– Если бы он жил здесь, кто-нибудь его бы узнал, у нас в районе все друг друга знают, по крайней мере в лицо.
Несмотря на это, мы решили на всякий случай снова опросить местных жителей. Как только мы начинали звонить в квартиры нижних этажей, выяснялось, что дальше нам подниматься незачем: женщины сами распахивали двери, выходили на лестничные площадки, а иногда спускались вниз, чтобы поговорить и помочь нам. Многие были одеты в домашние халаты, носили разного фасона фартуки. Они были возбуждены и не скрывали своего любопытства, но в то же время были обеспокоены тем, что в их тихом квартале стали происходить подобные вещи. О своей социальной принадлежности они говорили с гордостью:
– Мы тут все живем своим трудом. У нас здесь сроду не случалось преступлений, и теперь нам только не хватало, чтобы вся эта нечисть хлынула сюда и устраивала разборки на наших улицах.
Было совершенно ясно: если бы кто-нибудь из них располагал какими-то сведениями о пострадавшем, он ими охотно бы поделился. Однако, коль скоро мы начали опрос, следовало довести его до конца, и потому мы болтались по этой треклятой улице еще три дня. Результатов – никаких. Никто не знал потерпевшего, никто не слышал ничего необычного в ночь на 17 октября. Вероятность того, что его избили в другом месте и потом привезли сюда, с каждым разом увеличивалась. Почему именно сюда? Вокруг этой загадки не требовалось выстраивать слишком много гипотез. Речь шла о малолюдном и плохо освещаемом по ночам месте, и этого было достаточно, чтобы избрать именно его.

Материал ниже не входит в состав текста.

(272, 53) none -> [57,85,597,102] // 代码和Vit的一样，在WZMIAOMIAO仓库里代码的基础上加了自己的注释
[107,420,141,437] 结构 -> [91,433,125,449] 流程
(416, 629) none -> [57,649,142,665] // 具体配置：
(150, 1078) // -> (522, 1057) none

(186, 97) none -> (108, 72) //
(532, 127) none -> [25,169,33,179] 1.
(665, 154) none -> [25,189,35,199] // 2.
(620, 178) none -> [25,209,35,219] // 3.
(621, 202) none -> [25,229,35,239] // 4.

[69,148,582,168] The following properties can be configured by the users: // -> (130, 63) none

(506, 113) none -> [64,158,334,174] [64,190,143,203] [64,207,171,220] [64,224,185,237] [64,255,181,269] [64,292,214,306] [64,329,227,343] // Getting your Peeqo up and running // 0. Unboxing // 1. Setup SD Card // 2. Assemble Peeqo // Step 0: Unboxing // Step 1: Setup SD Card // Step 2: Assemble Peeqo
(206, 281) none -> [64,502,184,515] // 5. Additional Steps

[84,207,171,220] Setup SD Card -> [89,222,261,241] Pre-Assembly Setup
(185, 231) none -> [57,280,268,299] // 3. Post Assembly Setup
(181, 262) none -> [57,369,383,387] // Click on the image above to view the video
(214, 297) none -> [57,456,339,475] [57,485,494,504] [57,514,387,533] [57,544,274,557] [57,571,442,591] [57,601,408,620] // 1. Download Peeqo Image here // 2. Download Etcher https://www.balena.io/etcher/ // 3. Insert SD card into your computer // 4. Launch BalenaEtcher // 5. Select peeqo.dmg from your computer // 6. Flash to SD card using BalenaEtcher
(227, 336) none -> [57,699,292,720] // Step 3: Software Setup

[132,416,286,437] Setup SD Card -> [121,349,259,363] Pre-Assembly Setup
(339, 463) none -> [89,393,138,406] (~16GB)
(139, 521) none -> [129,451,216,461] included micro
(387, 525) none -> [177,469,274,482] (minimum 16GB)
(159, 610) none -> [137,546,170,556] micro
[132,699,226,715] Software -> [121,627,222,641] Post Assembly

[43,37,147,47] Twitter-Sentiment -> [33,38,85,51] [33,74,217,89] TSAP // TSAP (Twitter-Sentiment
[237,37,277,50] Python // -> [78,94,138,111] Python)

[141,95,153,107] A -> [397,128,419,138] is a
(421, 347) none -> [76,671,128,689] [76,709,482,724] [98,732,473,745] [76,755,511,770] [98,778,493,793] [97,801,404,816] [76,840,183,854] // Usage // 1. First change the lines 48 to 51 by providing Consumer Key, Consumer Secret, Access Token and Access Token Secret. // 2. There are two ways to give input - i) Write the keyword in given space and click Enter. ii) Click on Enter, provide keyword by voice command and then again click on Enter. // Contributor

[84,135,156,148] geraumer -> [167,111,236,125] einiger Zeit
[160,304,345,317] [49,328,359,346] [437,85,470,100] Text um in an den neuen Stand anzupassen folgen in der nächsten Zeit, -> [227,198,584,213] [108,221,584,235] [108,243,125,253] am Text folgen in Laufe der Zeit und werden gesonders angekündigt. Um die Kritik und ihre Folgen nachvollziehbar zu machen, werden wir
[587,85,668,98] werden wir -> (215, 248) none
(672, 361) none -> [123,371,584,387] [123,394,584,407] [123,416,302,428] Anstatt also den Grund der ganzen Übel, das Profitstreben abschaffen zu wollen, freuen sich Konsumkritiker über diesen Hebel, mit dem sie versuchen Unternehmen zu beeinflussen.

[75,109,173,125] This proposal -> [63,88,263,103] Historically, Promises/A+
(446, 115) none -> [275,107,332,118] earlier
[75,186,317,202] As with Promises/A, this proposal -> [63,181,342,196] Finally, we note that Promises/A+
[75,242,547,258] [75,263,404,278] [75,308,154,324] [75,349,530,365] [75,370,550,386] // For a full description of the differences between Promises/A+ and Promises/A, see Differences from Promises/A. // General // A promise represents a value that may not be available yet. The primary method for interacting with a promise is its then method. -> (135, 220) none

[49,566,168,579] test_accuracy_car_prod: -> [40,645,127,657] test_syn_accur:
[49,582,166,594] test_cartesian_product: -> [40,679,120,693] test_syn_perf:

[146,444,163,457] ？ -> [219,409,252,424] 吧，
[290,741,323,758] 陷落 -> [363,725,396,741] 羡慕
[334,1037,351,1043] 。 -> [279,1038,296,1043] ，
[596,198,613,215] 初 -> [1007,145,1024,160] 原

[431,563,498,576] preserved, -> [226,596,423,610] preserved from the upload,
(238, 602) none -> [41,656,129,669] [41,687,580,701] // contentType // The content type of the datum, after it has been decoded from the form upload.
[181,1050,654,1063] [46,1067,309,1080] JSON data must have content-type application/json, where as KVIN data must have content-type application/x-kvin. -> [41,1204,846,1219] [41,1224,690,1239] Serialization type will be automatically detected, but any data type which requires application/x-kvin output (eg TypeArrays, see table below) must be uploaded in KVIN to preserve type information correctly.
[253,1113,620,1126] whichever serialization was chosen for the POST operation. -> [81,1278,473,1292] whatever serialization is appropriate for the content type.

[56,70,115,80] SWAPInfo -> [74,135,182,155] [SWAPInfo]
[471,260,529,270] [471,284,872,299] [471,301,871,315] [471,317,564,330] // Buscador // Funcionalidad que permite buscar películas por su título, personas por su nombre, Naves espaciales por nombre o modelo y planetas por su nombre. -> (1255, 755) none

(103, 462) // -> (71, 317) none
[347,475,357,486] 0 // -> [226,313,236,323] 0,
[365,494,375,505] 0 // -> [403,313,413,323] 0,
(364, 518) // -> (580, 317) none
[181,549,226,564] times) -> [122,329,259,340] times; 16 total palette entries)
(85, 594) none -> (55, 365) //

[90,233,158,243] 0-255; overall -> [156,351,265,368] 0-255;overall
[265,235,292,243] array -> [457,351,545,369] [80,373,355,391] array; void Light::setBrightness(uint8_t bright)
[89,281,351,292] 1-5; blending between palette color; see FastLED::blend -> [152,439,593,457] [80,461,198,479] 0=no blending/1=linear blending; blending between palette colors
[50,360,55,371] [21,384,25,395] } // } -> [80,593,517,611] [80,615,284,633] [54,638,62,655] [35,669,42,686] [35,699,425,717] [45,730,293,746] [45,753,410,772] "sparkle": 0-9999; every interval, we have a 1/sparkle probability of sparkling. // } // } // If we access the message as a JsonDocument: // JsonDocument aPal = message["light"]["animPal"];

Только через три дня мы осознали, что упустили время, а ведь именно первые три дня обычно считаются решающими для раскрытия любого преступления. В эти дни, которые следовало ценить на вес золота, мы также посещали больницу в Валье-Эброне в надежде, что состояние больного изменилось или что кто-то его посетил. Но, увы, наш спящий красавец по-прежнему лежал недвижим, и никто им не интересовался. Грустная история. Когда человек на протяжении жизни постепенно теряет всех своих родственников, это еще как-то понятно, но не иметь ни единого знакомого, кого беспокоит твоя судьба, совсем паршиво.
Обычно мы отправлялись к нему под вечер. Несмотря на то что избили его совсем недавно, кровоподтеки на лице уже начали рассасываться, черты становились более четкими. Проступало в нем что-то подлое, грязное, возможно, следы собственных его пороков – это был своего рода убогий портрет Дориана Грея. Гарсон глядел в окно, дружески беседовал со стариками – соседями по палате, а иногда спускался в кафе. Я же не сводила глаз с незнакомца, он меня будто приворожил.